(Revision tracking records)

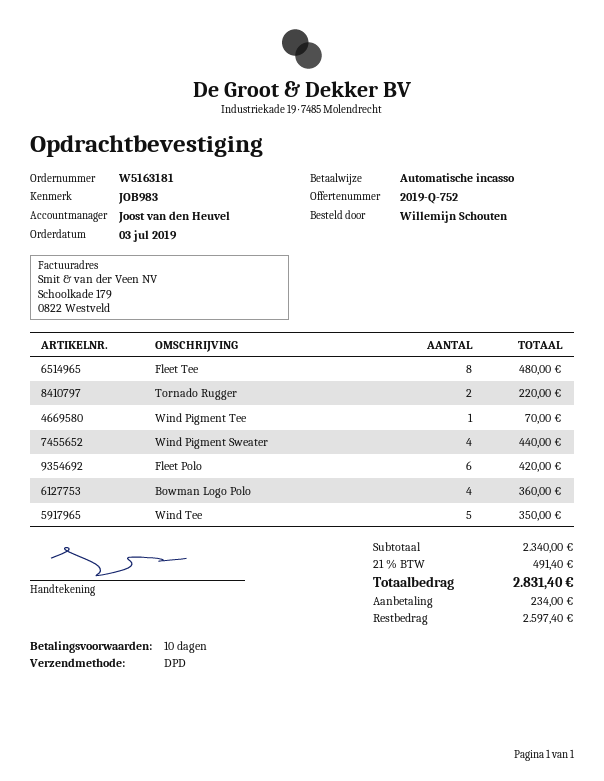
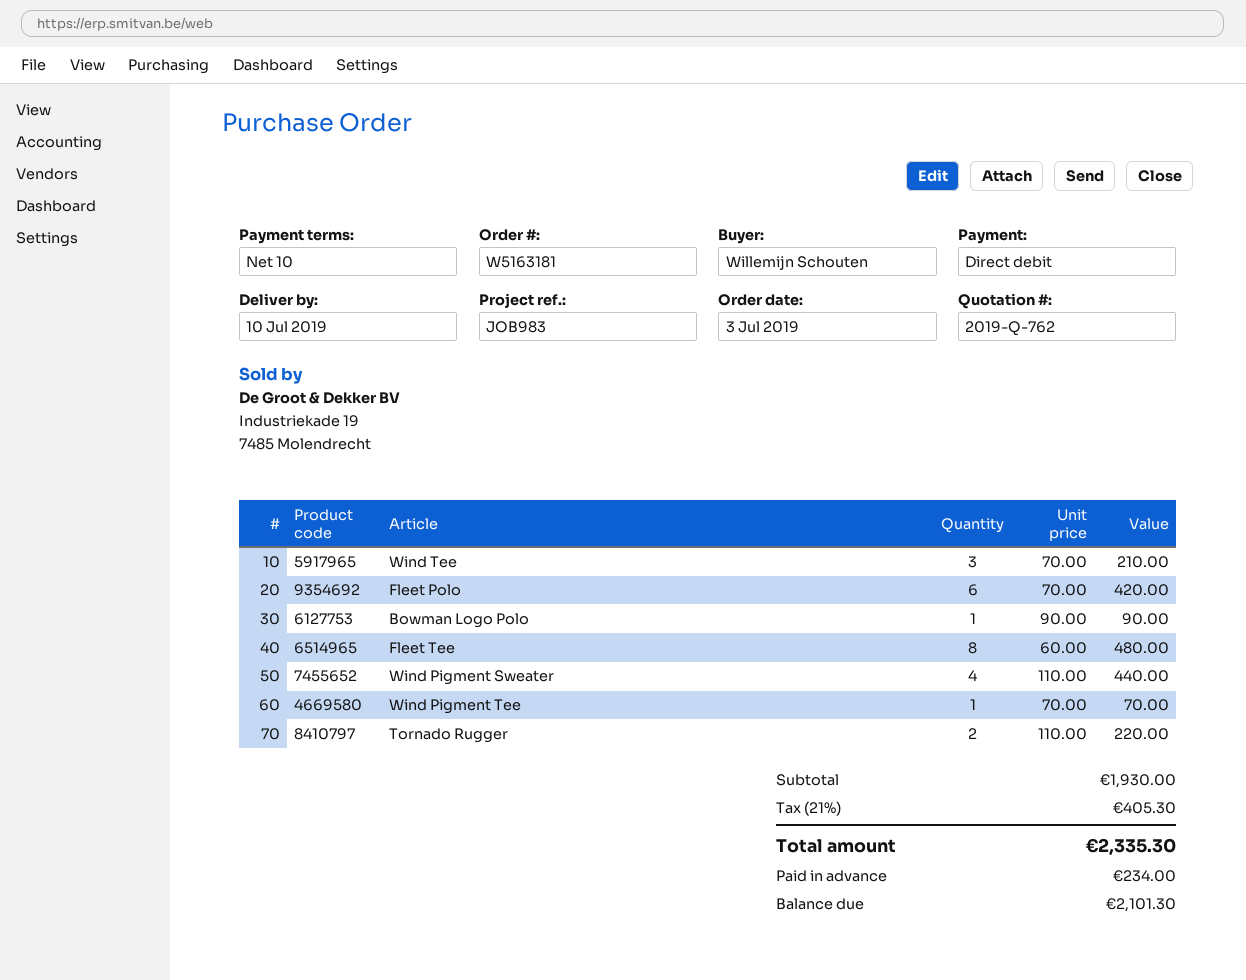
quote number: 2019-Q-752 -> 2019-Q-762
Bowman Logo Polo: 4 for 360.00 -> 1 for 90.00
Wind Tee: 5 for 350.00 -> 3 for 210.00
subtotal: 2340.00 -> 1930.00
tax: 21% = 491.40 -> 21% = 405.30
total: 2831.40 -> 2335.30
balance: 2597.40 -> 2101.30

**Directions for this task**: Across all the lines above, repeat the wording exactly and omit the pictures.

**Result of this exercise**:
quote number: 2019-Q-752 -> 2019-Q-762
Bowman Logo Polo: 4 for 360.00 -> 1 for 90.00
Wind Tee: 5 for 350.00 -> 3 for 210.00
subtotal: 2340.00 -> 1930.00
tax: 21% = 491.40 -> 21% = 405.30
total: 2831.40 -> 2335.30
balance: 2597.40 -> 2101.30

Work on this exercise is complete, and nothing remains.